(Dataset entries)

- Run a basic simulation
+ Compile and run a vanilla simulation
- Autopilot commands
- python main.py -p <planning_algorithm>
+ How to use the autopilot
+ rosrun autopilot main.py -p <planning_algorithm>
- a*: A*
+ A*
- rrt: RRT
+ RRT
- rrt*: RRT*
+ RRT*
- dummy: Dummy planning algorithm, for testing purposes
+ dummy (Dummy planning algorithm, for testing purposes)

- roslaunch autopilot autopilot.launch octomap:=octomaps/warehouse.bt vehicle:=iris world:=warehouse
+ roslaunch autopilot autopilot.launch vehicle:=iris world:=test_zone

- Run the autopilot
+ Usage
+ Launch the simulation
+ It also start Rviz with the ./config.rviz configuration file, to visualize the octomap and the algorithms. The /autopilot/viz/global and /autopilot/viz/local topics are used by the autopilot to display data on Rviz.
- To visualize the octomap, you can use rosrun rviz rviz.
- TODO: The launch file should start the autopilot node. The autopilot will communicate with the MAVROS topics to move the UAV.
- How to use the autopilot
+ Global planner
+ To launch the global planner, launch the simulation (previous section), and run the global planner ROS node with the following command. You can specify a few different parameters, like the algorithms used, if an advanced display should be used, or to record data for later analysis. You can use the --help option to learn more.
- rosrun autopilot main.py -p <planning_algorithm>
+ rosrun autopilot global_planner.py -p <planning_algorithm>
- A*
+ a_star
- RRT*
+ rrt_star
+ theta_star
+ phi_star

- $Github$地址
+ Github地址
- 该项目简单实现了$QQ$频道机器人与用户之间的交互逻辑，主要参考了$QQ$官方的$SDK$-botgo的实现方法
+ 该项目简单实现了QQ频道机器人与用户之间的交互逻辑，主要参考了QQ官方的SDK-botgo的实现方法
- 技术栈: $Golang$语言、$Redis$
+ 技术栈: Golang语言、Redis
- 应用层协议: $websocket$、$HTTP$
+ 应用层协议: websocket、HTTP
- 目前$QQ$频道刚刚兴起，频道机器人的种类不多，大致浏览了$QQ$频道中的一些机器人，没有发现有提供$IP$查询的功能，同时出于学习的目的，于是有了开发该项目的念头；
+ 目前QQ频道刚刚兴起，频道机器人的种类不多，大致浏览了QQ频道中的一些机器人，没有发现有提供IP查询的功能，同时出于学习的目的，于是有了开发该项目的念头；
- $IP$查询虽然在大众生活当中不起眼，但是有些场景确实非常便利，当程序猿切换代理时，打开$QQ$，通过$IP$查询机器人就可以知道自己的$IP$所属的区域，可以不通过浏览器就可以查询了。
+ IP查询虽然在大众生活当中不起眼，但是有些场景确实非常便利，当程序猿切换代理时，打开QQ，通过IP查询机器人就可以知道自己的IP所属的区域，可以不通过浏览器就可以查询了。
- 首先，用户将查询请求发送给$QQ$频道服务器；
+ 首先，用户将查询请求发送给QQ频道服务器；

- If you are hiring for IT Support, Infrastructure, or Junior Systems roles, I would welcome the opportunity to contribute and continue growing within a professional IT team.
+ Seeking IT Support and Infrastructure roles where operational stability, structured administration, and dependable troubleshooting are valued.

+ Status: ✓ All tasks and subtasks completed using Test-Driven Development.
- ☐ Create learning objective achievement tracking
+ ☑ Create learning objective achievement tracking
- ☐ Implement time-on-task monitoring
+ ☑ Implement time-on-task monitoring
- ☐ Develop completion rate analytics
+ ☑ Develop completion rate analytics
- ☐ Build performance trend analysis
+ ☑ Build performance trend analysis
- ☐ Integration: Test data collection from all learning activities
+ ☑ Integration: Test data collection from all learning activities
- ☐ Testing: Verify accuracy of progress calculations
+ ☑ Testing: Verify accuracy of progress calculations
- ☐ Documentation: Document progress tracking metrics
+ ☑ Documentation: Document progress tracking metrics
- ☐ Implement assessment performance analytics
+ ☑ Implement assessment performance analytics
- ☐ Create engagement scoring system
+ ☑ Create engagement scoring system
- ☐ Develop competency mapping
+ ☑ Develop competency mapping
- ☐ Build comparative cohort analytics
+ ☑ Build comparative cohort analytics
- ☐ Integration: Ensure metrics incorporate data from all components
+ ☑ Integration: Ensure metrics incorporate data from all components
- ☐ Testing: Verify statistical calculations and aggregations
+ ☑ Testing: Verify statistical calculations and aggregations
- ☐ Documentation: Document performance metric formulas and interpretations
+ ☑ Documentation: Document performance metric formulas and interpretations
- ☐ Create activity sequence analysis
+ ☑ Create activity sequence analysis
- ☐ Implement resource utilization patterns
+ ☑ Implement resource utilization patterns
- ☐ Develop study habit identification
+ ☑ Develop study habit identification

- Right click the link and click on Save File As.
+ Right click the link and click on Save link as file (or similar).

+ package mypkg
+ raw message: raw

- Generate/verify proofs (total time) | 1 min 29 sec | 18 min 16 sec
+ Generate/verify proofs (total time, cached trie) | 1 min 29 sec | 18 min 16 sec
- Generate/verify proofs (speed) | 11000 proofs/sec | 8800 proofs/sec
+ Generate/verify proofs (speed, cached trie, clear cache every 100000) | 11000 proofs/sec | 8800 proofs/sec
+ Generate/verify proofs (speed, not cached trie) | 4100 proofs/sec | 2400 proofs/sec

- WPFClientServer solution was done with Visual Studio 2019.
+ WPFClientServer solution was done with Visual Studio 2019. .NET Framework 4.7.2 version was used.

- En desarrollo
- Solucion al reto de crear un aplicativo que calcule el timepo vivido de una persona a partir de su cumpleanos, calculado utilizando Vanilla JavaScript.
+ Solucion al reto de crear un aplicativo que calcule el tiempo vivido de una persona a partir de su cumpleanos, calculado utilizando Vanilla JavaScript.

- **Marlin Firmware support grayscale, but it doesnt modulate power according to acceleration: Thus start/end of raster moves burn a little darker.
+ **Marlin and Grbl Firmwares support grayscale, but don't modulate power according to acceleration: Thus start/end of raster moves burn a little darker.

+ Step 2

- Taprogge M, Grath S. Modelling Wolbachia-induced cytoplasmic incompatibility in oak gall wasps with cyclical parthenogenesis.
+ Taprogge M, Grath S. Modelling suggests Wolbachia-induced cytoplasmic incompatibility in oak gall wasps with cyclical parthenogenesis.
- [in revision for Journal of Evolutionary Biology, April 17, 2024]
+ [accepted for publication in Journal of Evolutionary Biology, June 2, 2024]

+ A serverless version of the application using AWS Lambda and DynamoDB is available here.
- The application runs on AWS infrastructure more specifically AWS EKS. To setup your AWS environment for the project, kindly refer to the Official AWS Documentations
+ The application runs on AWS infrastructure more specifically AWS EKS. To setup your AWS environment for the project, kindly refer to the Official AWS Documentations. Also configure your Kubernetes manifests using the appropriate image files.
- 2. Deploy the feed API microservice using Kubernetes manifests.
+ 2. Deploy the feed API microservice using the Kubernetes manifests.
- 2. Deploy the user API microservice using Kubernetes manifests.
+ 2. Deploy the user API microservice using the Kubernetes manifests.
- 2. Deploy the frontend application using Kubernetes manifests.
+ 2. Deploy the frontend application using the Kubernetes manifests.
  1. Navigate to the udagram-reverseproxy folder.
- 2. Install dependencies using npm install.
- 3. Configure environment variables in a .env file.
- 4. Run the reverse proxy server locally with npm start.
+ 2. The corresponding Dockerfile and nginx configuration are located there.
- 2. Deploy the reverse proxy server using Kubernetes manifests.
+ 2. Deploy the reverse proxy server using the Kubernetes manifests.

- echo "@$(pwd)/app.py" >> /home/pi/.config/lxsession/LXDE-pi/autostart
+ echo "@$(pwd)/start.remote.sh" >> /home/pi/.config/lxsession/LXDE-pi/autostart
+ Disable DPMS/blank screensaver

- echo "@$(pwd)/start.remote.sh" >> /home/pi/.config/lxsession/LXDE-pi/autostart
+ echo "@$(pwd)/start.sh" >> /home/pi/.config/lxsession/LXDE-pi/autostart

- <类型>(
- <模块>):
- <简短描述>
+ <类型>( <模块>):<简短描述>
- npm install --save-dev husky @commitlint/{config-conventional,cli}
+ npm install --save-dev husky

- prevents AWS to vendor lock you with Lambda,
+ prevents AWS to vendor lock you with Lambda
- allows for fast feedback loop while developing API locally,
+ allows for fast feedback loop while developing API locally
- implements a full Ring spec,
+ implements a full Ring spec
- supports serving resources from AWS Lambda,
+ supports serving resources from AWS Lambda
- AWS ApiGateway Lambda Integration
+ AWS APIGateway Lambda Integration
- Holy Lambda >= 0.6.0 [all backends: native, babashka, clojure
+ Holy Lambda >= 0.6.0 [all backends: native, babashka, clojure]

Activity ▸
Report each line in the entries where the string "raster" occurs.

Answer to this problem ▸
- **Marlin Firmware support grayscale, but it doesnt modulate power according to acceleration: Thus start/end of raster moves burn a little darker.
+ **Marlin and Grbl Firmwares support grayscale, but don't modulate power according to acceleration: Thus start/end of raster moves burn a little darker.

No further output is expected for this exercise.